Había una vez, un árbol que vivía en una tranquila pradera, era la admiración de quienes lo conocían, un día un huracán cruzo su camino destruyendo todo lo que a su paso encontró, dejando al infortunado árbol, algo caído y casi sin vida.
Después de muchos días de desolación, la paz llego a esa olvidada vereda y al ver al pobre árbol sintió pena, se acerco y acaricio suavemente lo que quedaba de sus ramas rotas y en voz baja le susurro…
“No sufras más, tal y como el huracán paso por aquí, el tiempo también lo hará y lo que hoy te atormenta seguirá su paso y se ira con él, solo confía y no permitas que la muerte se instale junto a ti”.
Aquel árbol moribundo apenas logro escuchar, sin entender, lo que aquella voz le decía, mientras se aferraba con las pocas raíces que aun permanecían entre la tierra revuelta.
Pasaron muchos soles y no lograba entender en que momento recuperaría su fuerza, solo la esperanza y un murmullo con tono de salvación lo mantenía con vida.
Una mañana, cansado de esperar, abrió sus ojos y elevo sus frágiles ramas al cielo pidiendo bendición… fue entonces que algo maravilloso sucedió por que inexplicablemente sano.
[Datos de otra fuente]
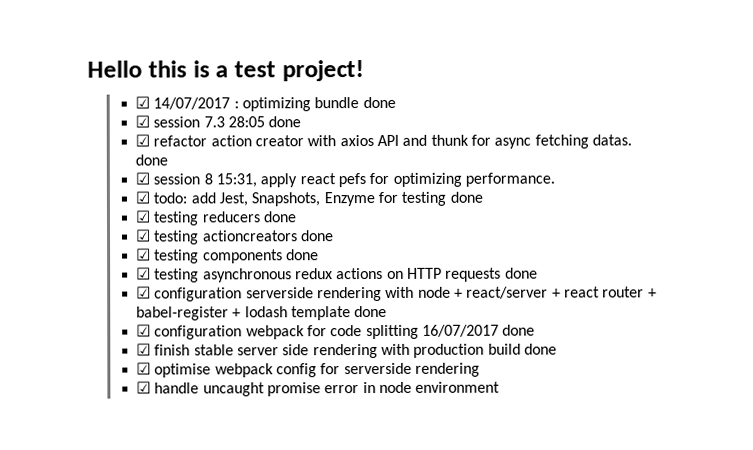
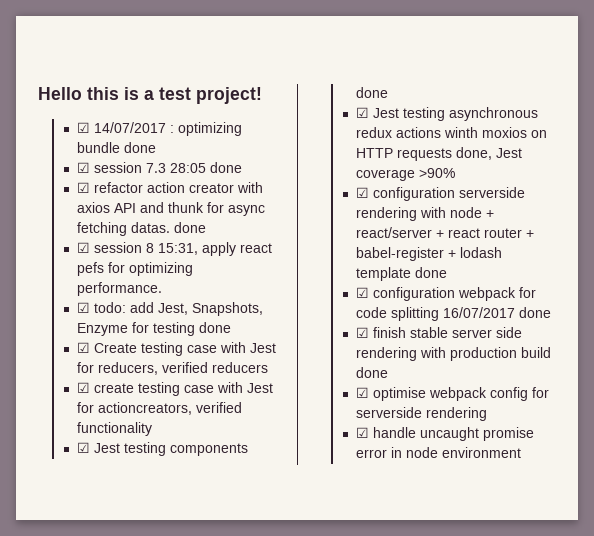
[153,211,200,226] testing -> [93,342,276,356] [76,362,208,375] Create testing case with Jest for reducers, verified
[262,211,296,223] [135,229,334,245] [135,248,151,261] done // ☑ testing actioncreators done // ☑ -> [76,382,273,396] [76,402,242,415] [76,422,152,436] [76,442,120,453] // ☑ create testing case with Jest for actioncreators, verified functionality // ☑ Jest
(151, 273) none -> [372,108,399,118] Jest
(384, 273) none -> [443,127,527,138] winth moxios
[504,267,538,279] done -> [455,147,522,160] [355,168,455,181] done, Jest coverage >90%

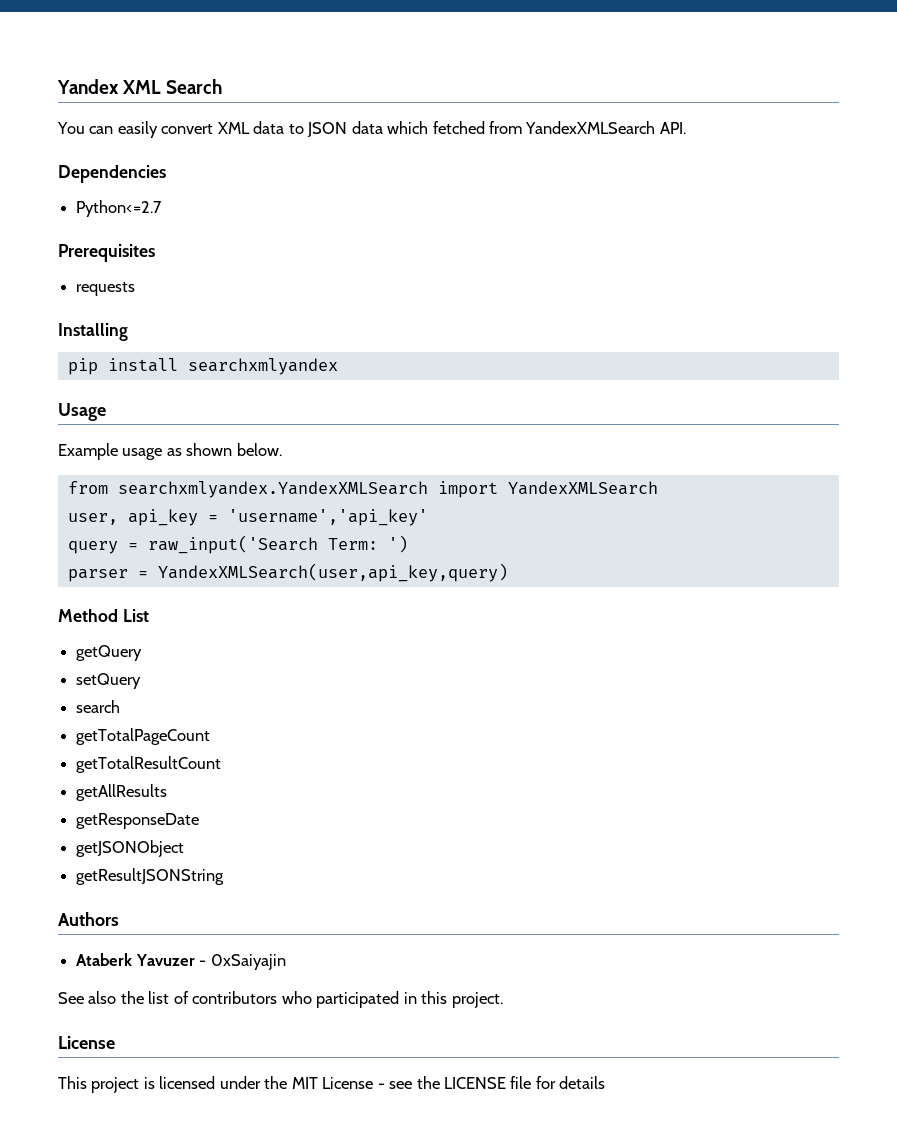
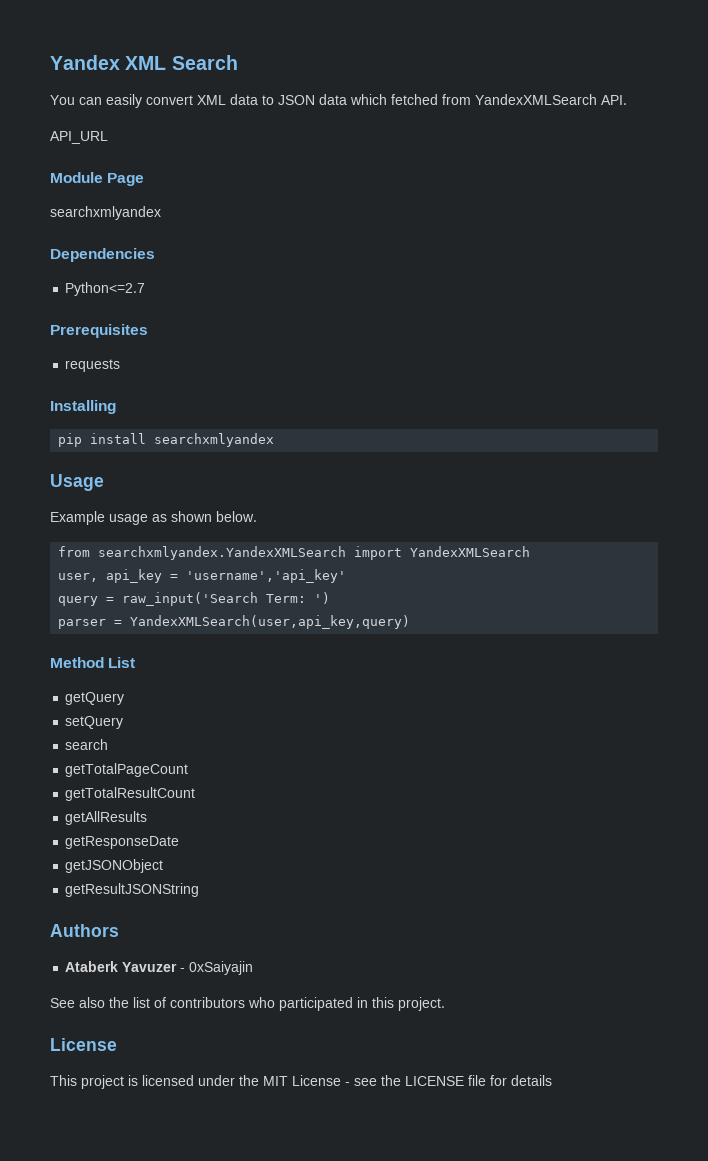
(686, 128) none -> [50,131,108,144] [50,172,145,186] [50,206,161,220] // API_URL // Module Page // searchxmlyandex

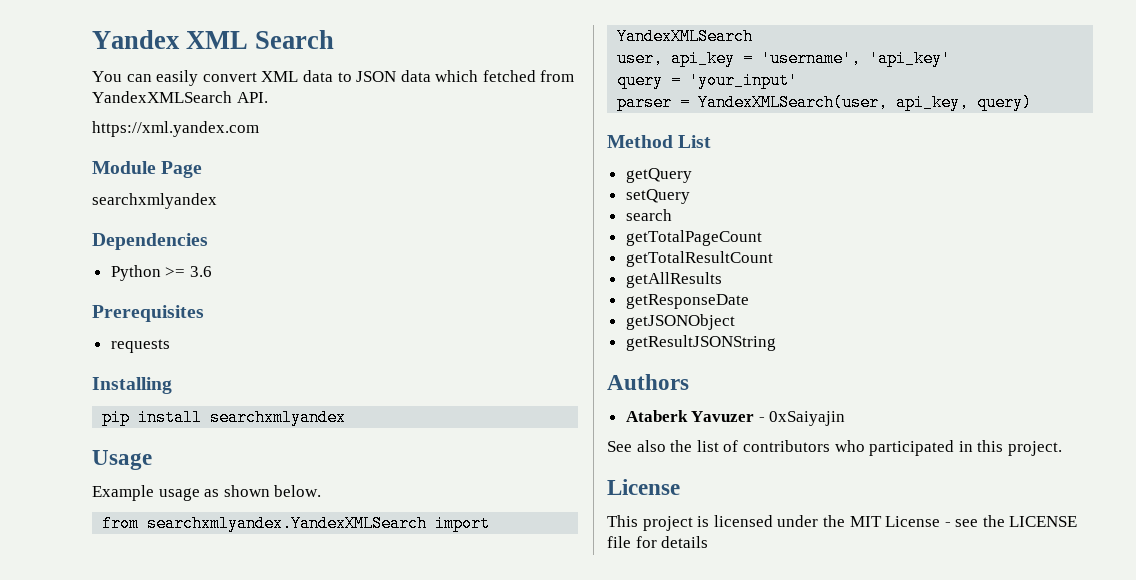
[50,131,108,144] API_URL -> [92,121,259,137] https://xml.yandex.com
[65,282,146,296] Python<=2.7 -> [110,265,212,281] Python >= 3.6
[186,569,347,583] 'username','api_key' -> [761,50,952,67] 'username', 'api_key'
[122,592,331,606] raw_input('Search Term: ') -> [689,72,799,89] 'your_input'
[130,615,411,629] YandexXMLSearch(user,api_key,query) -> [698,94,1033,111] YandexXMLSearch(user, api_key, query)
Ahora esta ahí, en la misma vereda, grande, fuerte, hermoso, pasan fuertes vientos que solo alborotan su follaje y no causan daño alguno, pasan tormentas que ya no logran ahogarlo por que lo purifican.
Desde entonces cada mañana abre sus ojos y eleva al cielo la misma plegaria…
¡Señor aquí estoy y tú eres la Luz de mi destino!